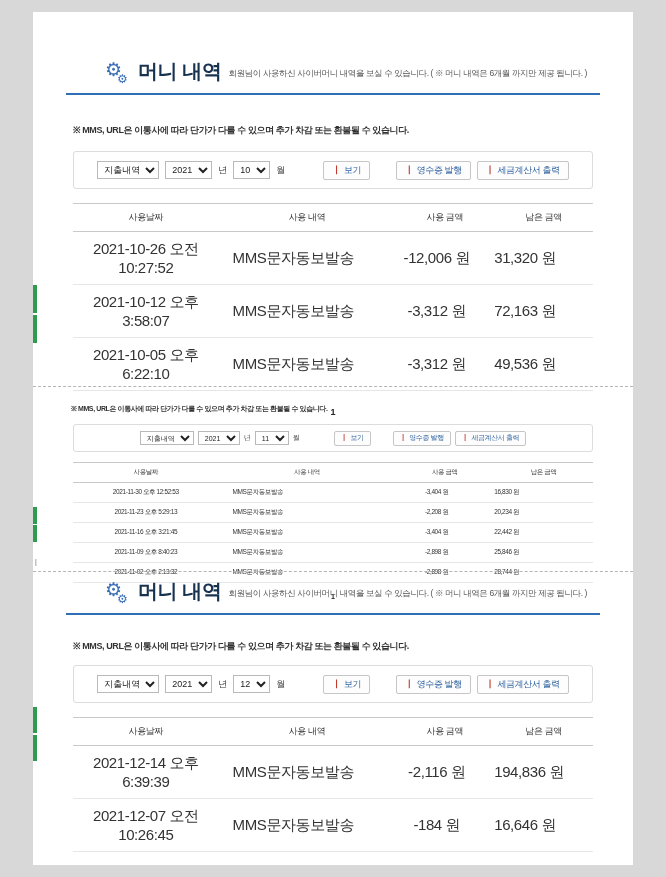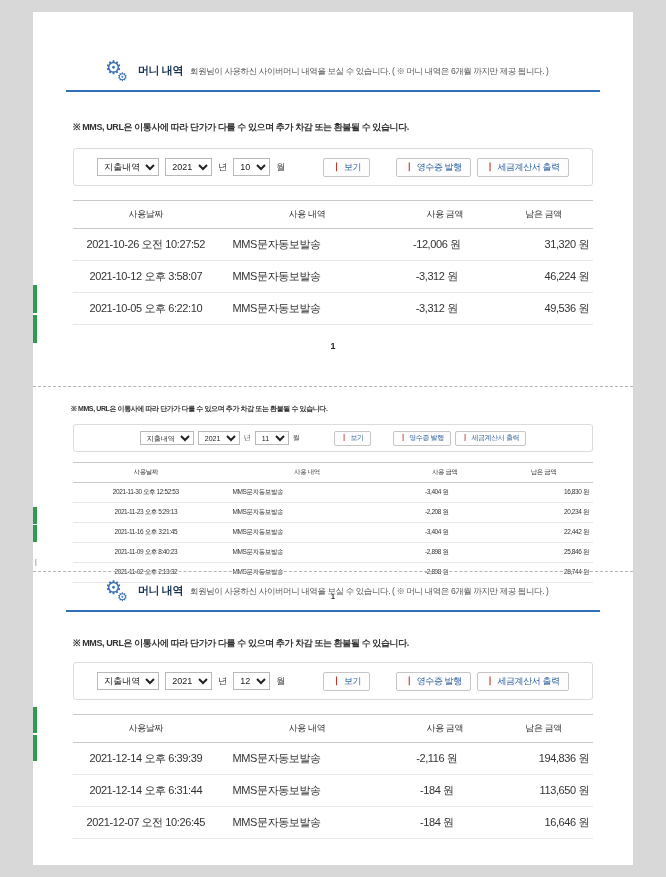"머니 내역" .hdr-title { font-size: 11px -> 20px }
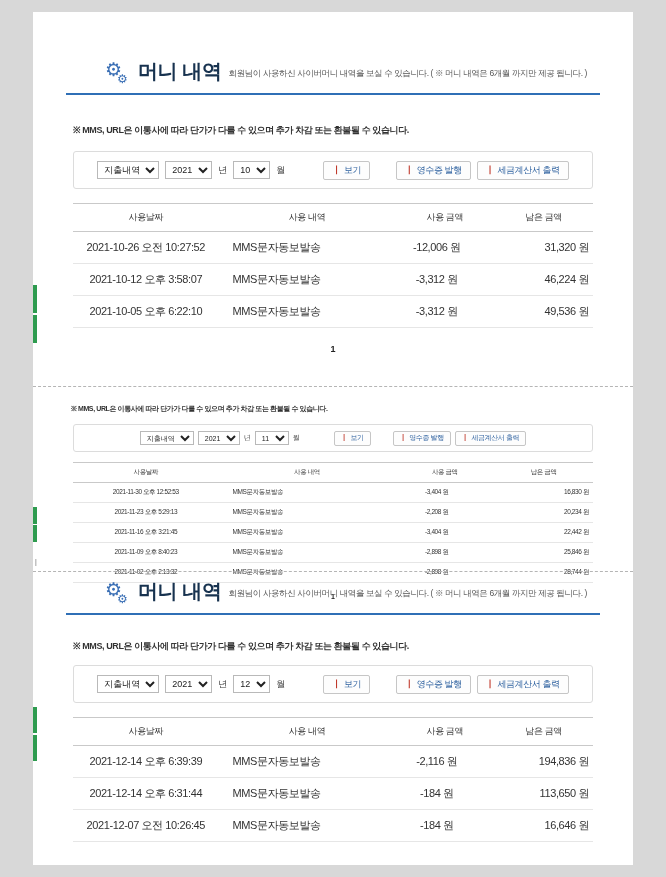"2021-10-26 오전 10:27:52" table.grid td { font-size: 11px -> 15px }
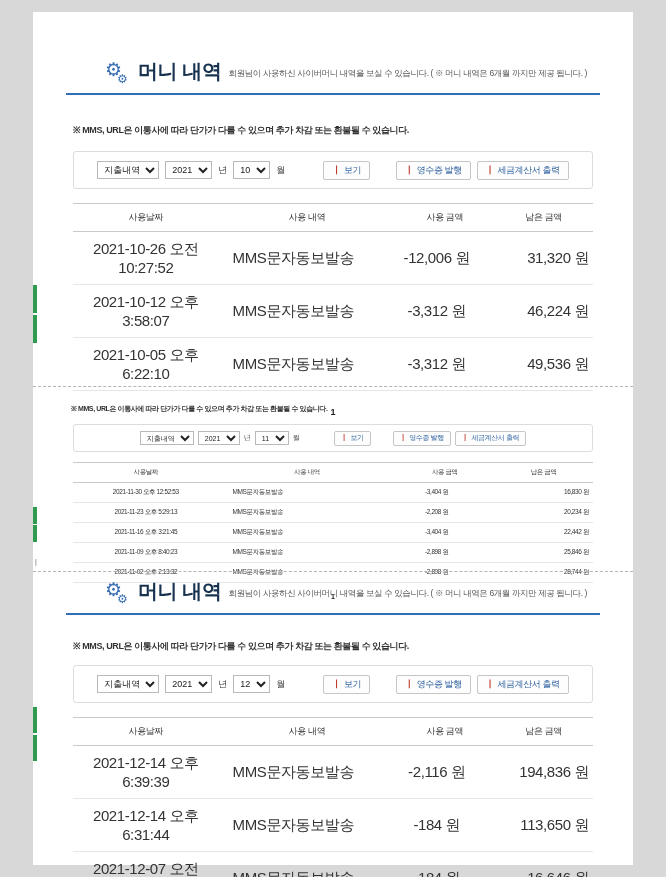"31,320 원" .c-bal { text-align: right -> left }
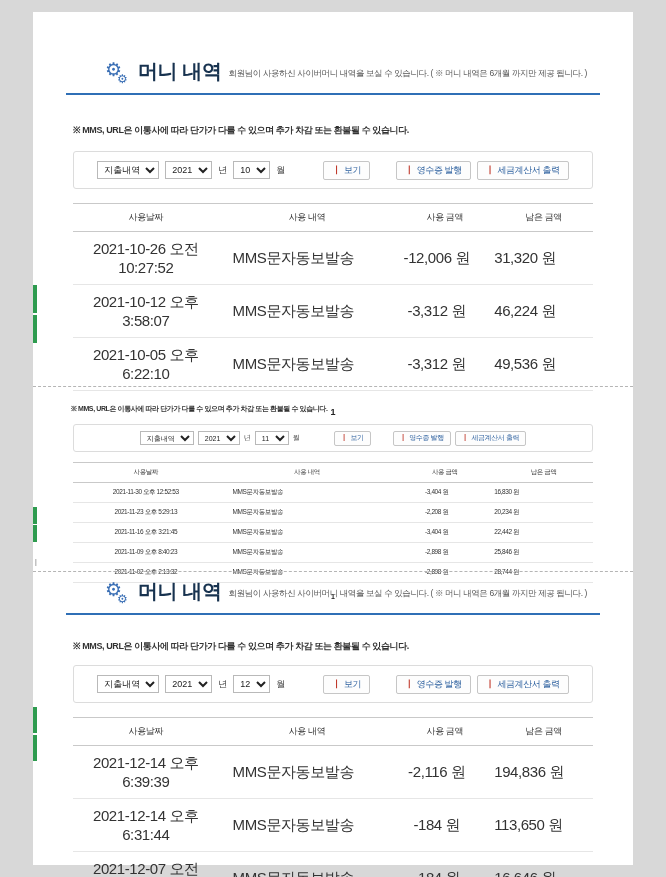"46,224 원" td.c-bal { text: 46,224 -> 72,163 }
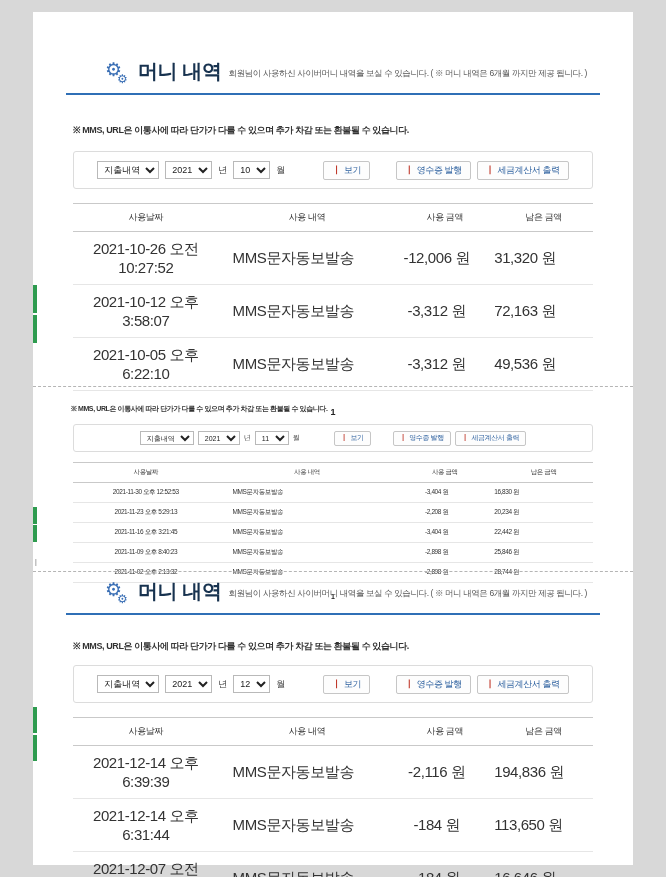"2021-12-14 오후 6:31:44" tr { html: <tr> <td>2021-12-14 오후 6:31:44</td> <td>MMS문자동보발송</td> <td>-184 원</td> <td>113,650 원</td> </tr> -> none }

..............................

**Task statement:** The pictures stay out; copy the rest of the data word for word.

**Completed exercise:**
"머니 내역" .hdr-title { font-size: 11px -> 20px }
"2021-10-26 오전 10:27:52" table.grid td { font-size: 11px -> 15px }
"31,320 원" .c-bal { text-align: right -> left }
"46,224 원" td.c-bal { text: 46,224 -> 72,163 }
"2021-12-14 오후 6:31:44" tr { html: <tr> <td>2021-12-14 오후 6:31:44</td> <td>MMS문자동보발송</td> <td>-184 원</td> <td>113,650 원</td> </tr> -> none }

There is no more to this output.